Delegação Regional do Alentejo

Delegação Regional do Algarve

Quem pode constituir-se como entidade formadora externa

  • Entidade públicas com competências estatutárias no domínio da formação profissional (como por exemplo as Escolas de Hotelaria e Turismo ou a Casa Pia de Lisboa)
  • Entidades formadoras públicas e privadas, devidamente certificadas no âmbito do sistema de certificação de entidades formadoras, com exceção das escolas básicas, secundárias e profissionais

Podem, igualmente, ser autorizadas a realizar estes cursos as entidades formadoras externas titulares de estabelecimentos de ensino privados que tiverem por objeto social (a par do ensino sujeito à tutela do Ministério da Educação e da Ciência) o desenvolvimento de ações ao nível da formação profissional ou qualificação, consubstanciando entidades formadoras certificadas no âmbito do sistema de certificação de entidades formadoras.

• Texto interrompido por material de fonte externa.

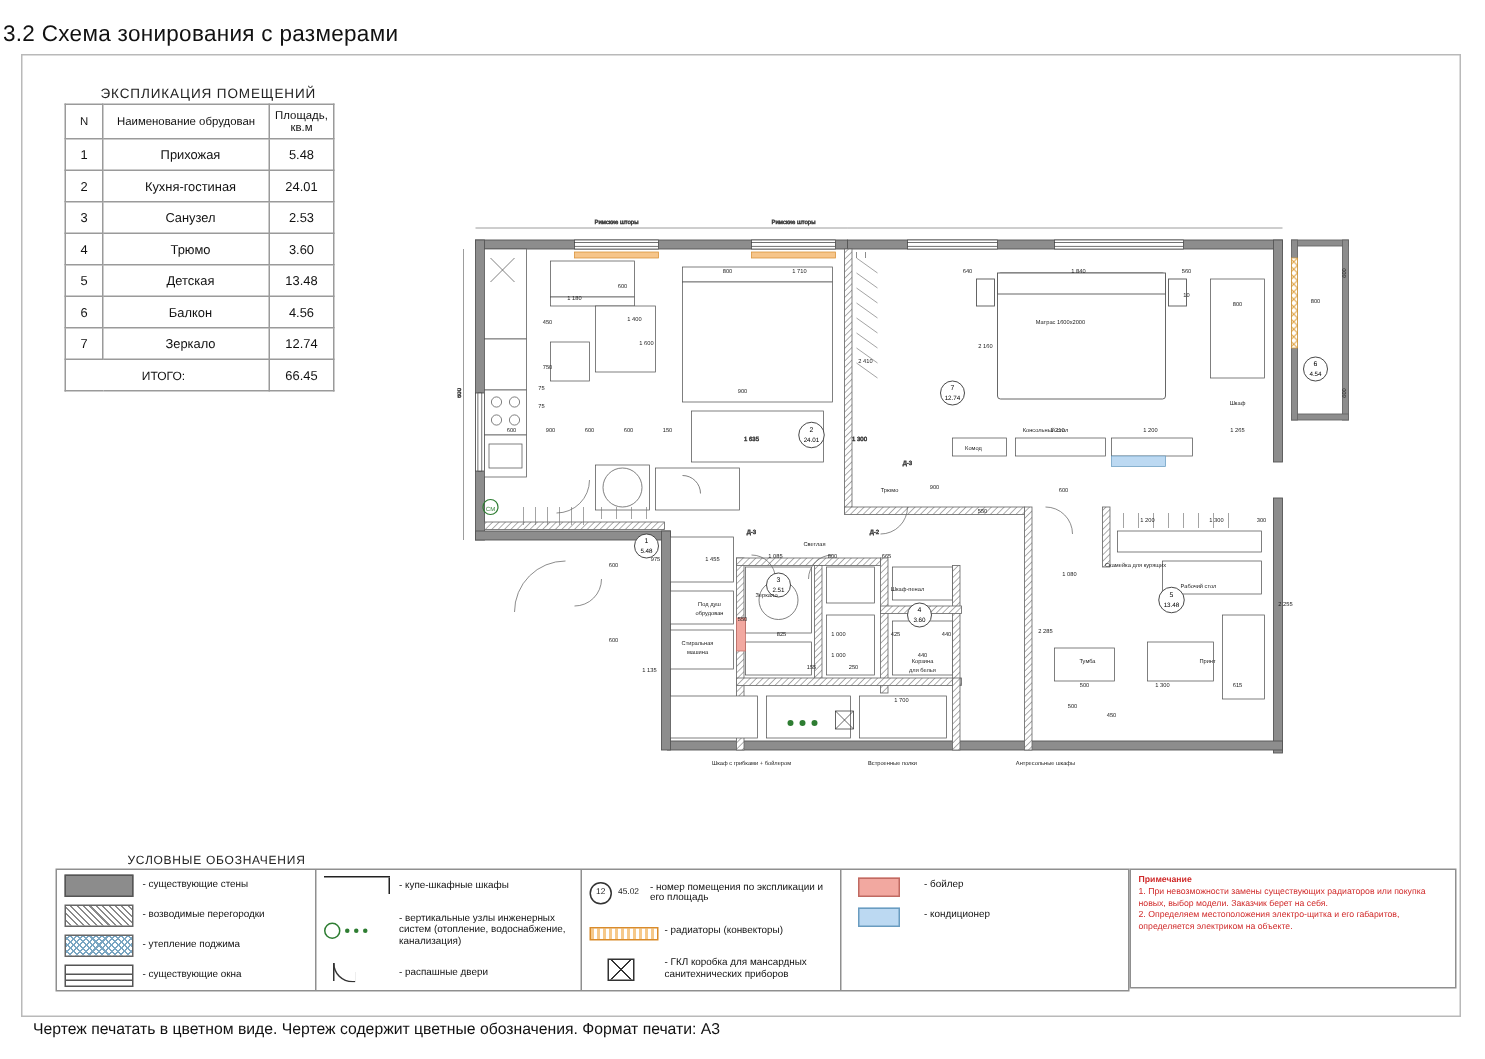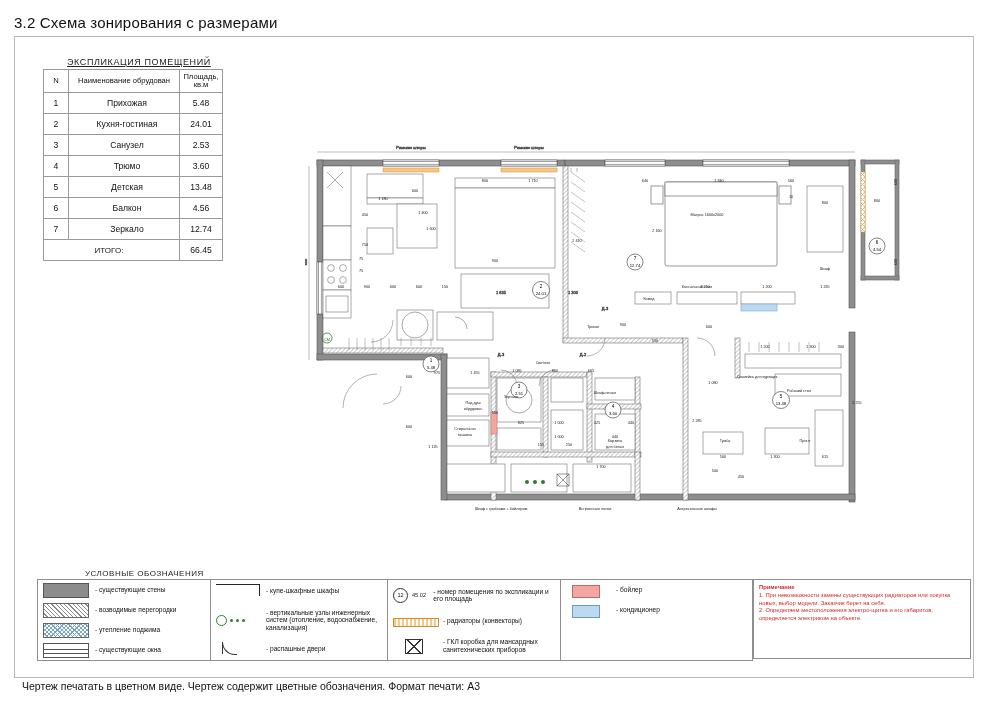"3.2 Схема зонирования с размерами" .page-title { left: 14px -> 2px }
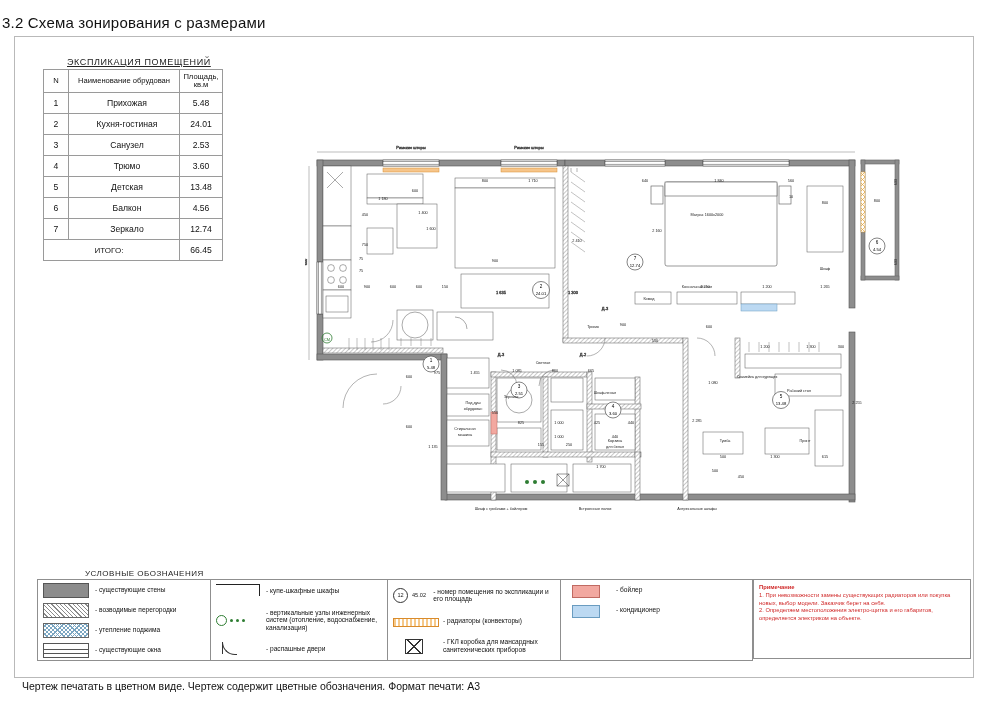"ЭКСПЛИКАЦИЯ ПОМЕЩЕНИЙ" .expl-title { text-decoration: underline -> none }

Requisitos das entidades formadoras externas

As entidades que pretendam realizar cursos de aprendizagem, à data de apresentação das candidaturas, devem reunir os seguintes requisitos:

  • Encontrarem-se regularmente constituídas e devidamente registadas;
  • Terem a situação regularizada em matéria de impostos, de contribuições para a Segurança Social e de restituições no âmbito dos financiamentos do IEFP;
  • Encontrarem-se certificadas no âmbito do sistema de certificação de entidades formadoras;
  • Não terem sido condenadas por violação da legislação sobre trabalho de menores e discriminação no trabalho e no emprego, nomeadamente em função do género;
  • Não terem sido condenadas em processo-crime, com sentença transitada em julgado, por factos envolvendo disponibilidades financeiras dos fundos estruturais;
  • Possuírem instalações e equipamentos adequados às saídas profissionais a que se candidatam.